**TASK DESCRIPTION**: Transcribe every line from the one containing "font-size: 18px ->" through the end of the records below, exactly, but not the pictures.

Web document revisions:
....

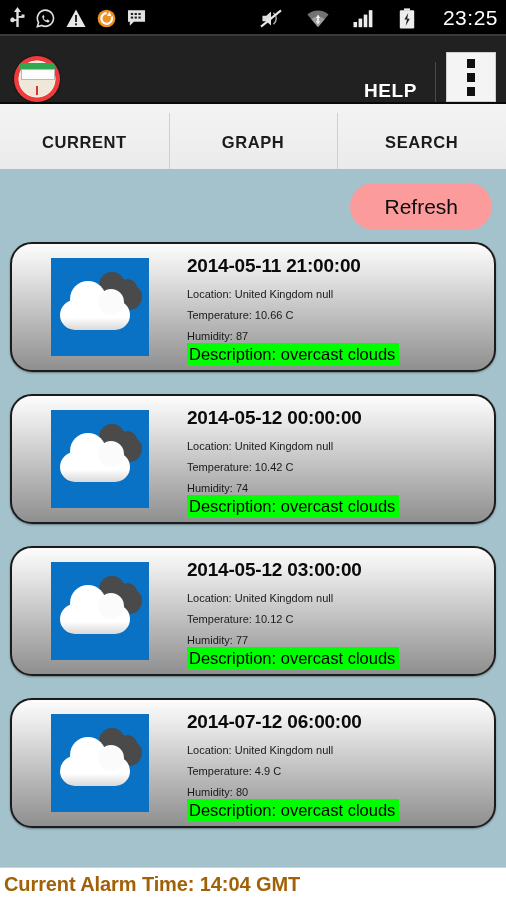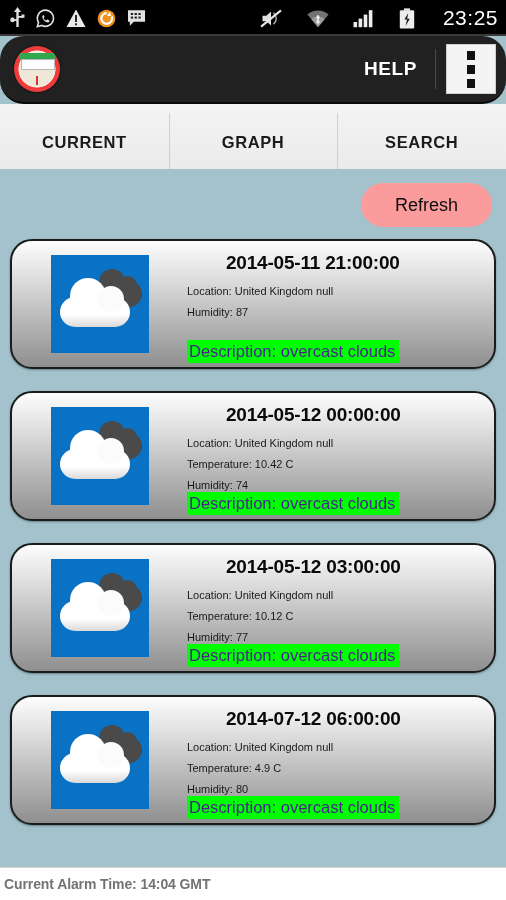"HELP" .appbar { align-items: center -> flex-end; border-radius: 24px -> none }
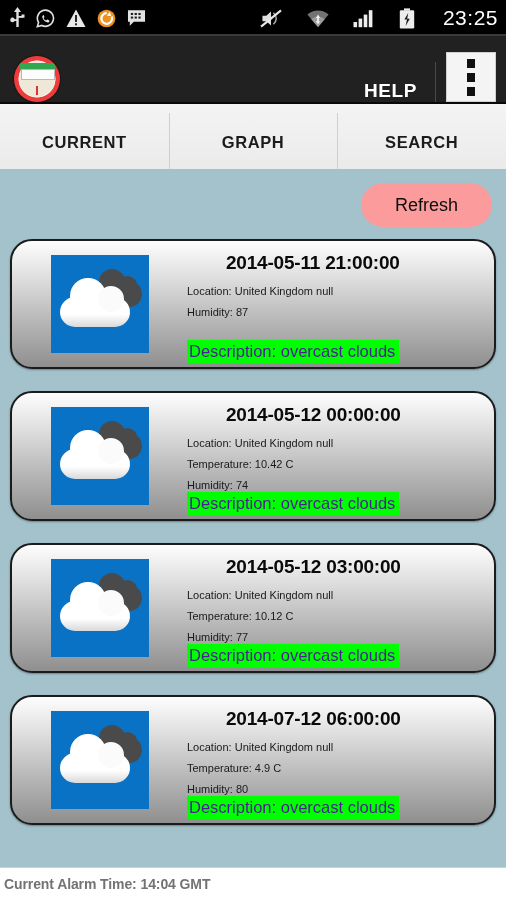"Refresh" .refresh-btn { font-size: 18px -> 21px }
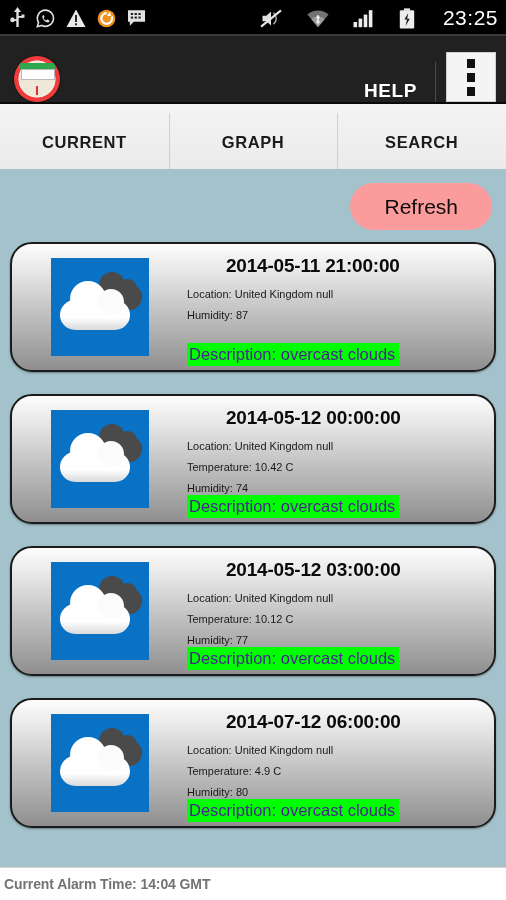"2014-05-11 21:00:00" .card-date { margin-left: 39px -> none }
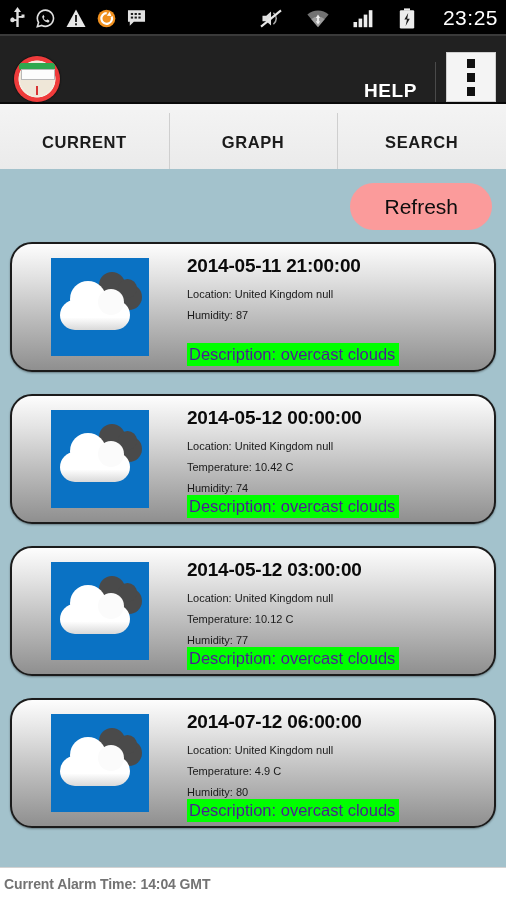"Temperature: 10.66 C" div.card-line { html: none -> <div>Temperature: 10.66 C</div> }
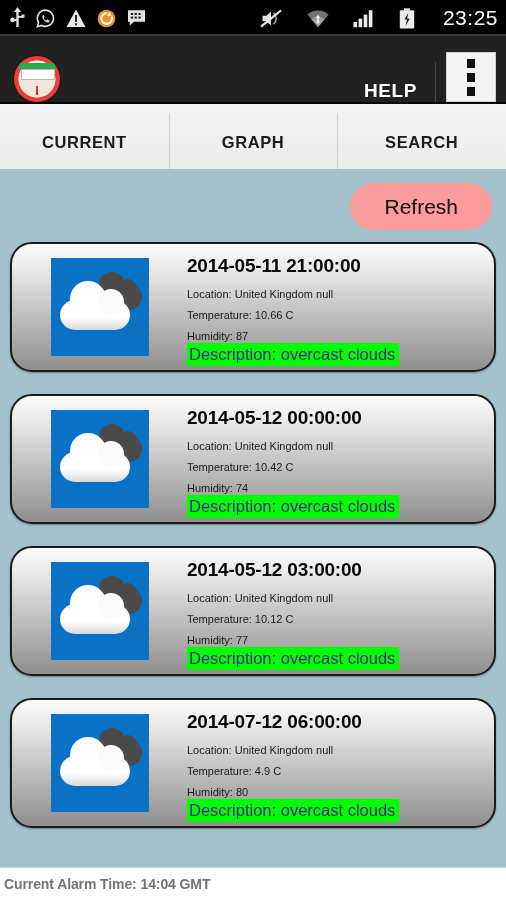"Description: overcast clouds" .card-desc { color: #4c1d95 -> #000000 }
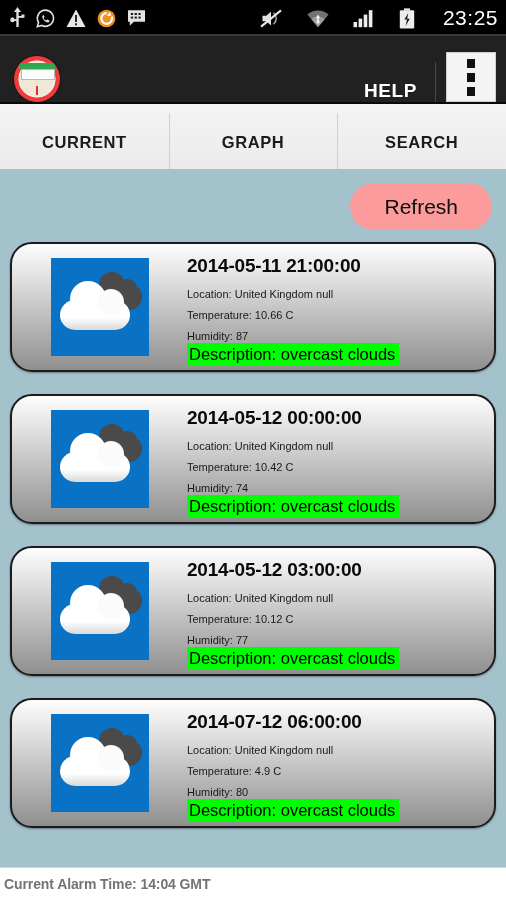"Current Alarm Time: 14:04 GMT" .bottombar span { color: #737373 -> #a16207; font-size: 14px -> 20px }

....

**RESPONSE TO THE TASK**:
"Refresh" .refresh-btn { font-size: 18px -> 21px }
"2014-05-11 21:00:00" .card-date { margin-left: 39px -> none }
"Temperature: 10.66 C" div.card-line { html: none -> <div>Temperature: 10.66 C</div> }
"Description: overcast clouds" .card-desc { color: #4c1d95 -> #000000 }
"Current Alarm Time: 14:04 GMT" .bottombar span { color: #737373 -> #a16207; font-size: 14px -> 20px }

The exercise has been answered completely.